Она была совсем неграмотная, не умела ни читать, ни писать, но была необыкновенной доброты, отзывчивости и безотказности. Все знали об этом, и все этим с душевной легкостью пользовались. Марусю звали, чтобы сгрести с крыши снег, чтобы выгрести помойную яму, чтобы затопить печку или посидеть пару часов с неугомонным младенцем, которого не на кого было оставить. За работу она брала мало, а иногда и вовсе ничего.
А еще она налево и направо раздавала мудрые советы по медицинской части. «Если горло болить, – авторитетно говорила она, – то надо сначала прополоскать карасином. А потом – полстакана перцовки». «А если колену ушиб – то смазать колену карасином…» При этом всегда находился кто-то, кто иронически уточнял: «А потом полстакана перцовки?» «Конечно! – убежденно подтверждала Маруся. – Как же без этого!»
Одним словом, с «дилектором» мы в этой загадочной маминой фразе кое-как разобрались. То есть понятно, что имелся в виду «директор».
«Ну и что?» – слегка уже раздраженно спросит нетерпеливый читатель – и будет, в общем-то, прав.
А то, скажу я ему, что фамилия этого «дилектора» была – внимание! – Тепленький. Семен Григорьевич Тепленький – так звали многолетнего директора нашей одиннадцатой школы.
«Какой-то ты тепленький!» – подразумевала мама под этой странной фразой и шла за термометром. А «дилектор» был нужен ей для юмора – нельзя же, чтобы совсем без юмора. Особенно при том, что болел я в те годы беспрерывно. Ангина за ангиной, пока светило ухо-горло-носа Тигран Арамович Мхитарьян не удалил мне гланды, и ангины тотчас прекратились.
Семен Григорьевич Тепленький был бессменным директором многие годы. Он был директором все те десять лет, что там проучился мой старший брат, и почти столько же, когда уже учился там я.
Когда я рассказываю разным людям, как звали директора моей школы, разные люди, как правило, начинают смеяться. Я их понимаю – фамилия и правда смешная.

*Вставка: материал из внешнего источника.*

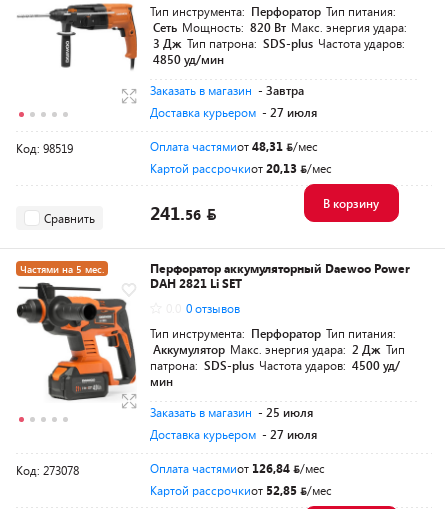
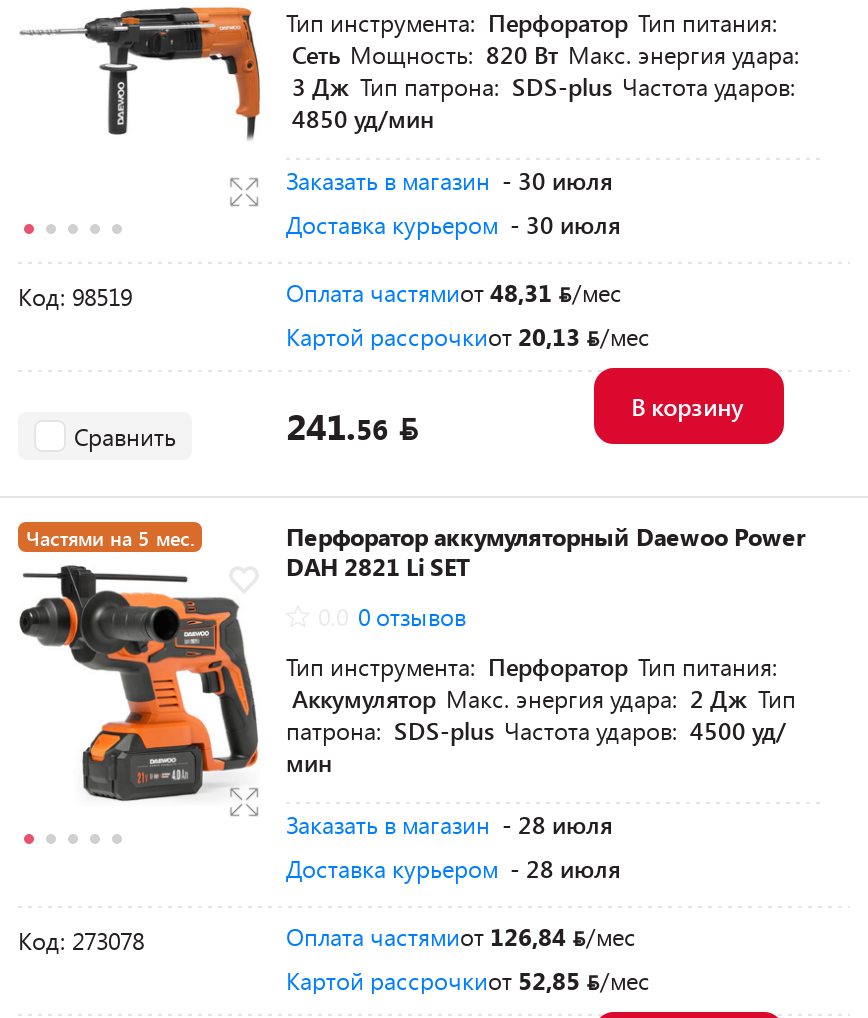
- Заказать в магазин - Завтра
- Доставка курьером - 27 июля
+ Заказать в магазин - 30 июля
+ Доставка курьером - 30 июля

- Заказать в магазин - 25 июля
+ Заказать в магазин - 28 июля

- Доставка курьером - 27 июля
+ Доставка курьером - 28 июля
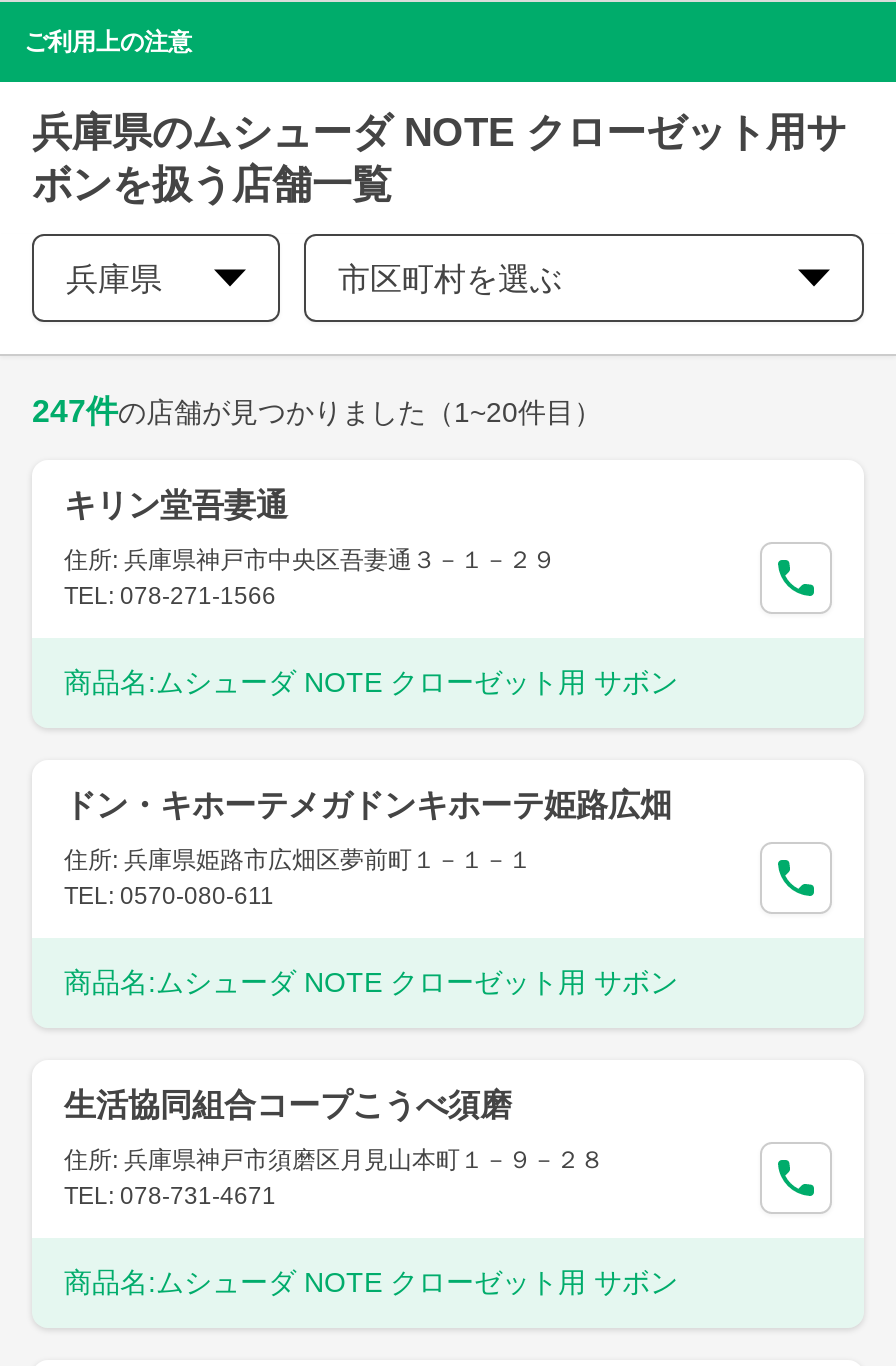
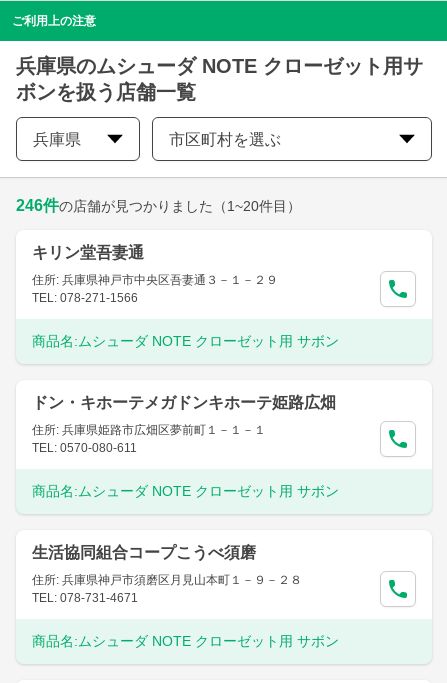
- 247件の店舗が見つかりました（1~20件目）
+ 246件の店舗が見つかりました（1~20件目）
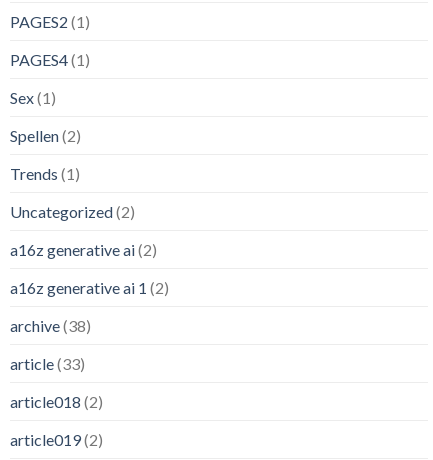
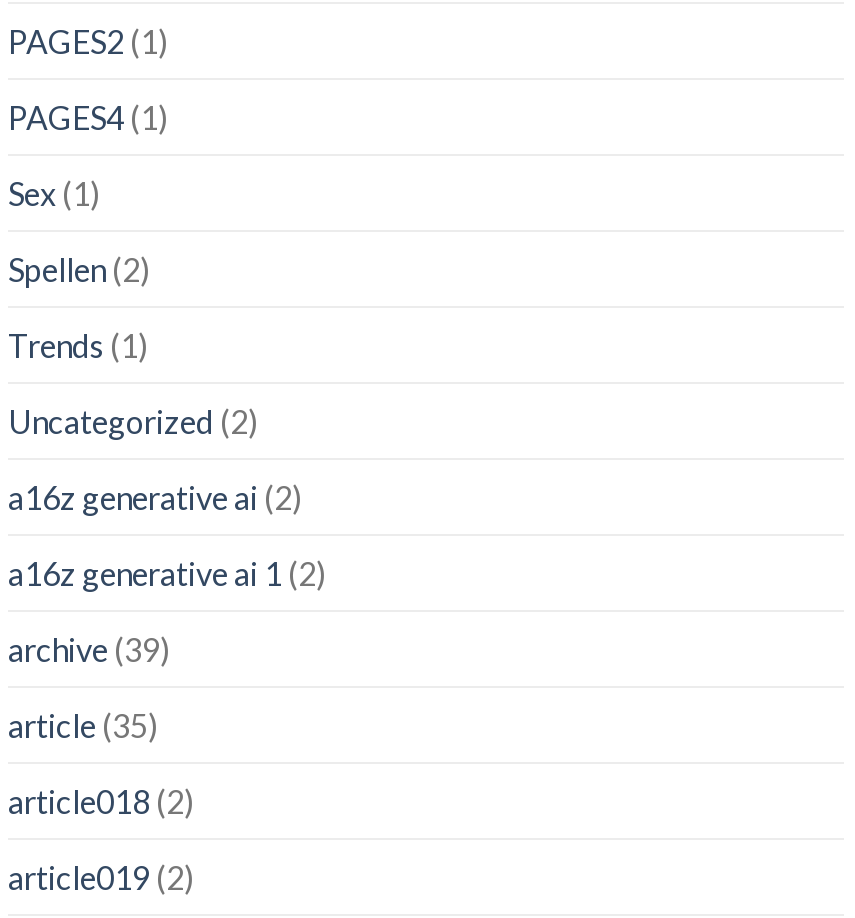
- archive (38)
+ archive (39)

- article (33)
+ article (35)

Но удивительное дело: никакого смеха или хотя бы улыбки это имя не вызывало у всех тех, кто ходил в эту школу, или у тех, кто в ней преподавал. Более того, фамилия эта внушала людям лишь почтительный страх. И страх этот испытывали буквально все, включая отпетых второгодников, некоторые из которых отправлялись за свой веселый нрав в исправительную колонию, не доучившись даже до 7‐го класса.
Страх начинался уже тогда, когда в конце «колидора» появлялась коренастая фигура в неизменном коричневом костюме.
Паническое восклицание «Атас! Тепленький!» звучит в моей памяти и по сей день, заставляя внутренне съеживаться и втягивать голову в плечи.